Controlling his breathing, he feels the his breath rise from his feet
up through his knees to his thighs and up to his belly, his stomach
draws in and fills with air pushing his chest out. 'Breath in calm cool
air', his mind informs him. Trained to perform, he goes through his
unconscious routines. His black standard issue boot stop's it's
frightened movement, 'the blisters those fuckers caused breaking them
in'. A smile rises, the lips then tongue tastes the salt of the tear. A
sharp sensation, reality biting back, stops the smile before it is
fully formed. A distant scream, like his beating heart is heard, but
not registered. 'When are the fuckers going to come for me'. The rifle
moves to his shoulder, chin pulled in, his eyes stare through the night
sights scanning, wishing, willing. "Come on you fuckers, I'll give you
a bit of British army metal, come on you fucking cowards", he mouths
under his breath.
The moon is lazy, twinkling on it's back, a perfect copy of the
crescent moon that appears on the Turkish flag. The air is still, the
sky clear, gentle impish clouds occasionally obscure stars. A velvet
night that lovers walk starry eyed through, venturing poetry to
describe their feelings for one another, gazing into each others eyes,
interlocked arms, cradling their love. Such a night. Broken, the
trance-like state that lovers can create, broken, the night lets out a
dying wail. Another night, a different place or the same place, a few
days ago this would have been the place to be. An Englishman pleads
with the darkness for it to end his pain, to let him journey into the
darkness no more. Next to him lie two fallen friends, fellow comrades
in arms, peace keepers at peace. Struck as they walked their routine
patrol, dead, or dying. Nothing but a hail of lead, a flash of lights.

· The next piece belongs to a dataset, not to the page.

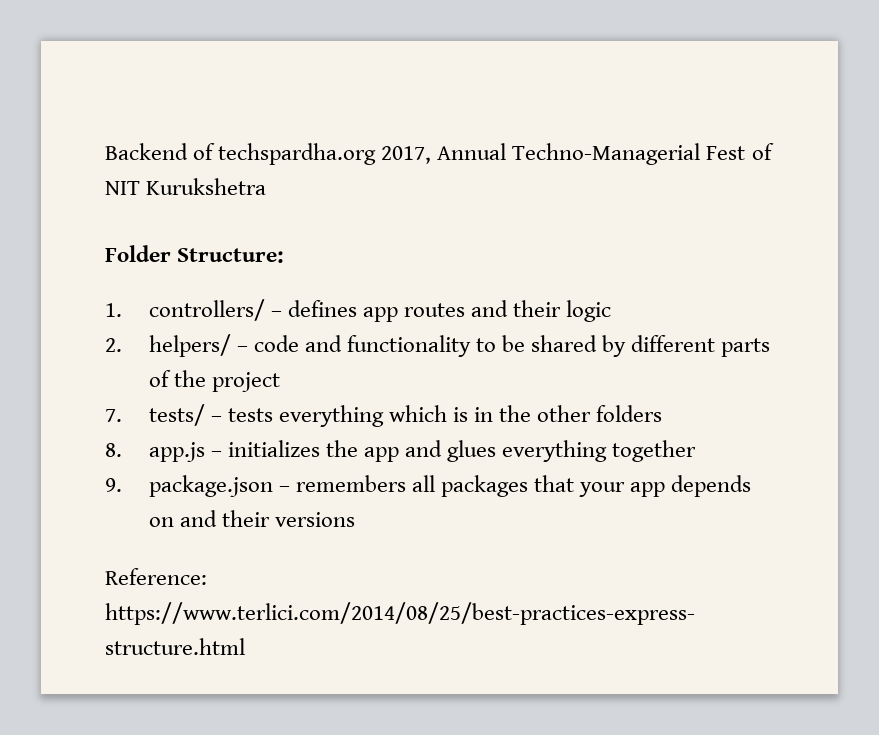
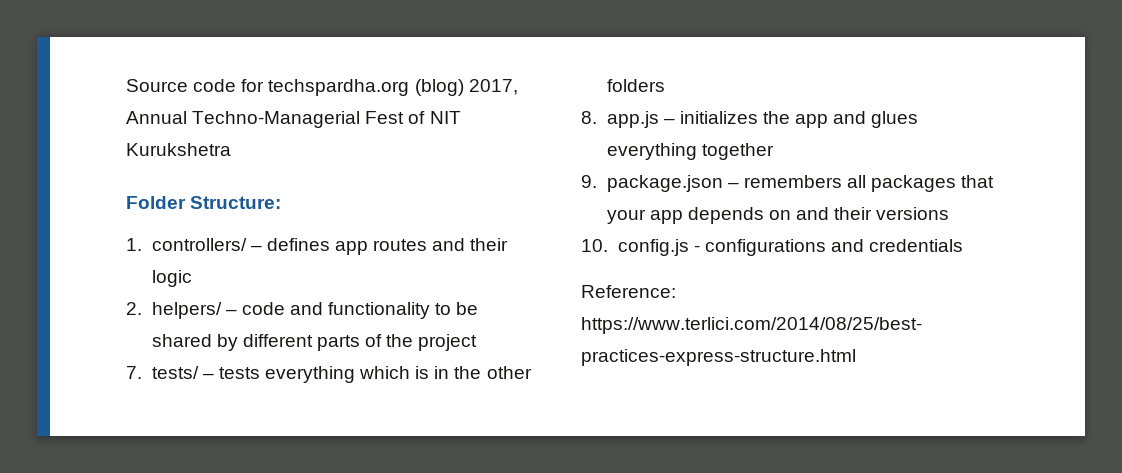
[105,143,377,165] Backend of techspardha.org -> [126,79,464,96] Source code for techspardha.org (blog)
(355, 519) none -> [581,239,964,256] // 10. config.js - configurations and credentials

Broken the night's casual conversation, the talk of booze, girls, and
football. No more talk, no more girls.
His eyes scan the hills, tree covered in full summer plumage. Control
returns inch by inch to his body, the weight in his stomach grows with
each breath, sense returning. Adrenaline still pumps through his body,
keeping him alert, ready. The fight and flight mechanism took over his
body and got him the five hundred yards in a blur to the sheep pen, his
protection. Joe has stopped screaming, 'is he dead, have they got him.
Crept up and slit his throat or has he pulled himself to safety.
Please. God. Please'.
The night's inhabitants are returning to their jobs, briefly disturbed
they start there hunting and foraging. Nights noise returns with them,
wings beat a path towards tiny scurrying feet, squeaks warn
friends.
"Derek, Derek. Where are you? Get me out of here", shouted, gargled,
through pain clenched teeth, a spluttered cough follows.
"Please", then silence.
Derek stares through his night sight. He sees the bodies, lifeless
mates sprawled over the countryside, contorted like playground rides.
He scans with patience and calm, locating the source of the cries. Joe
has pulled himself over his fallen friends, five yards to the relative
safety of a gorse bush, in a patch of nettles and ferns he is numbing
his pain with more pain. An ancient American Indian cure for a modern
soldier.
Derek returns his gaze and night sight searching for the foe. He works
back from Joe into the foliage, looking from left to right. Barely a
hundred yards up the opposite slope, he senses, then sees a bush sways.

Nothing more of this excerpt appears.